Publié le 12 mars 2026, le post dit : « Goma a besoin des FARDC pour garantir la sécurité de la population. Le message est passé, madame ! C’est sûr qu’ils vont m’injurier ». Ledit post est illustré par une photo montre une dame au regard grave et déterminé, tenant devant elle une pancarte bleue lors d’une manifestation. Le message qu’elle brandit : « Nous habitants de Goma, nous avons besoin des FARDC puisque nous sommes tués chaque jour. »
Une photo manipulée
Une recherche d’images inversée sur Google Lens a permis de retrouver la photo originale sur laquelle le message que la dame brandit est différent de celui dans le post sous vérification. Le message authentique qu’elle brandissait est en swahili et se lit : « Pole sana UNICEF, Tshisekedi hapendi Amani », qui se traduit en français par « Toute notre compassion envers UNICEF, Tshisekedi ne veut pas la paix », tel qu’on peut le voir dans plusieurs publications sur internet.

De plus, une analyse sur Fotoforensics et Fake Image Detector ont révélé que la photo sous examen a bel et bien été manipulée.
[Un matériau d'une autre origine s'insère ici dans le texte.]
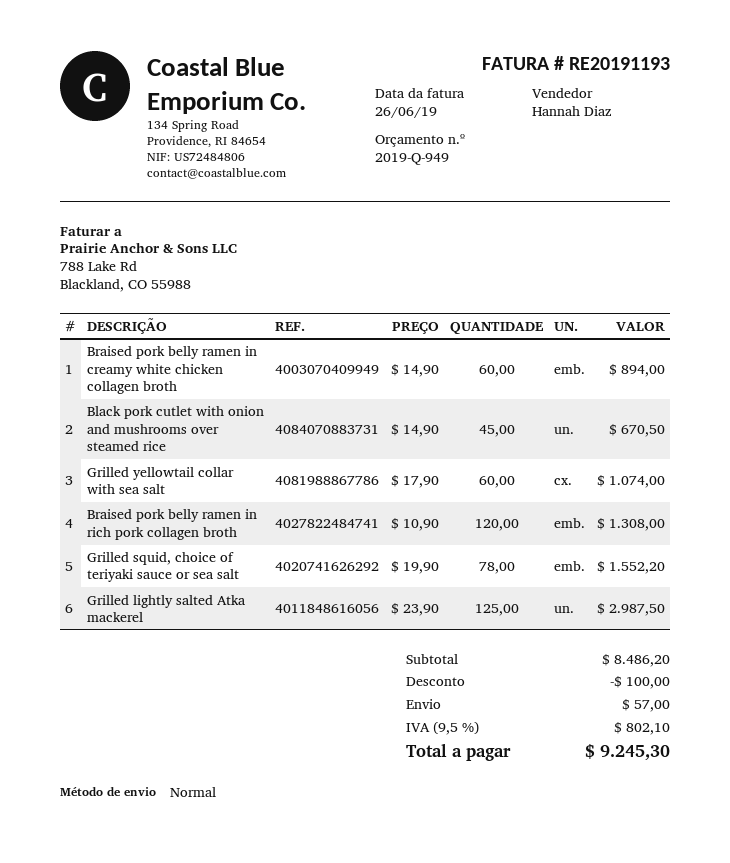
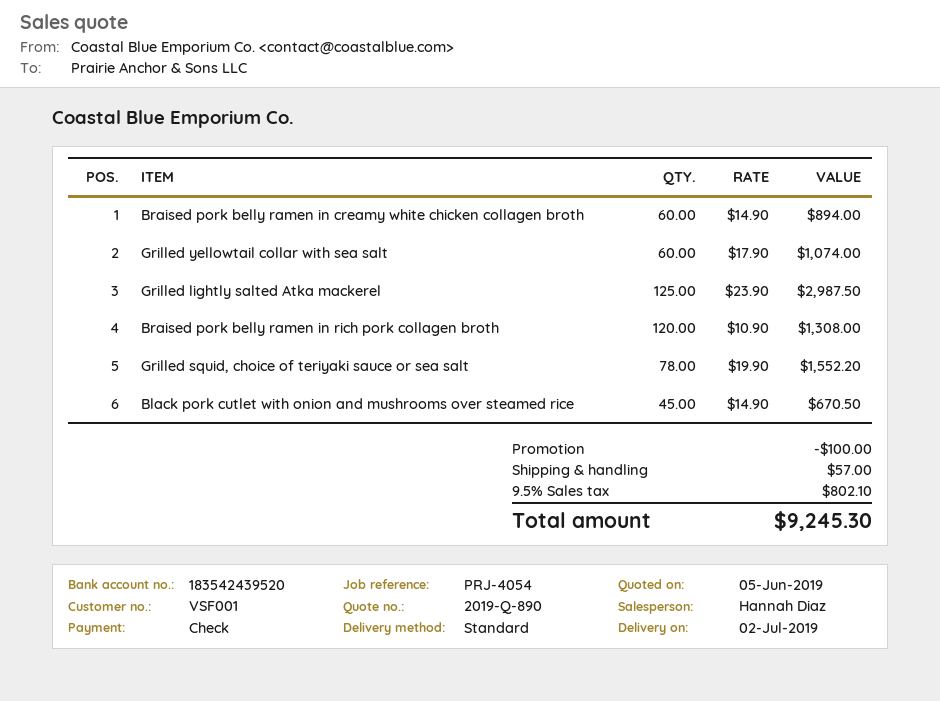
quote number: 2019-Q-949 -> 2019-Q-890

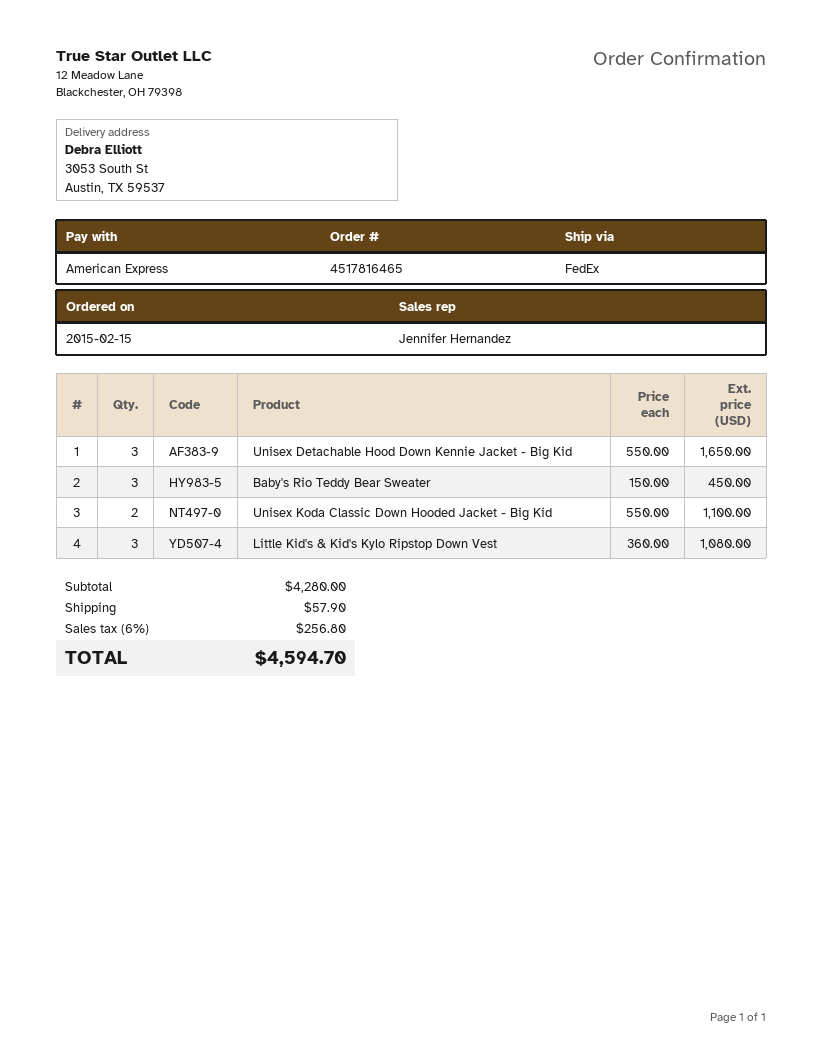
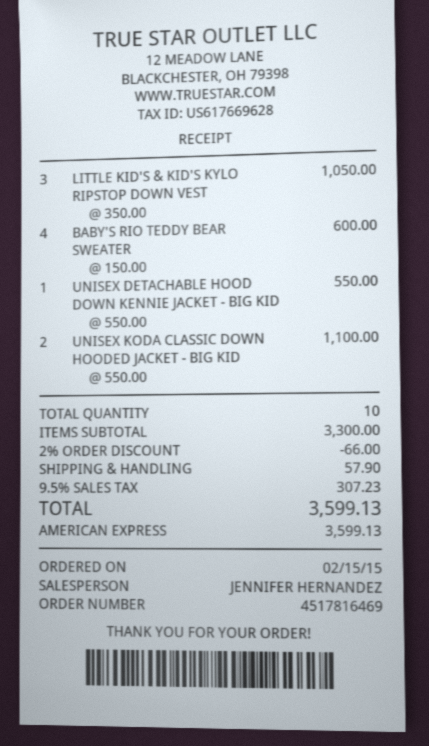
order number: 4517816465 -> 4517816469
Unisex Detachable Hood Down Kennie Jacket - Big Kid: 3 x 550.00 = 1650.00 -> 1 x 550.00 = 550.00
Baby's Rio Teddy Bear Sweater: 3 x 150.00 = 450.00 -> 4 x 150.00 = 600.00
Little Kid's & Kid's Kylo Ripstop Down Vest: 3 x 360.00 = 1080.00 -> 3 x 350.00 = 1050.00
subtotal: 4280.00 -> 3300.00
discount: none -> 2% = 66.00
tax: 6% = 256.80 -> 9.5% = 307.23
total: 4594.70 -> 3599.13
Cette image manipulée circule dans un climat de psychose généralisée à Goma. Le 12 mars 2026, la ville a été secouée par des frappes de drones ayant causé la mort de trois personnes, dont une humanitaire française. Dans ce contexte de deuil et de colère, détourner l’image d’une manifestante pour lui faire dire que la population réclame exclusivement l’intervention des FARDC (Forces Armées de la République Démocratique du Congo) vise à influencer l’opinion publique et à masquer les critiques directes contre le pouvoir en place, initialement présentes sur la pancarte originale.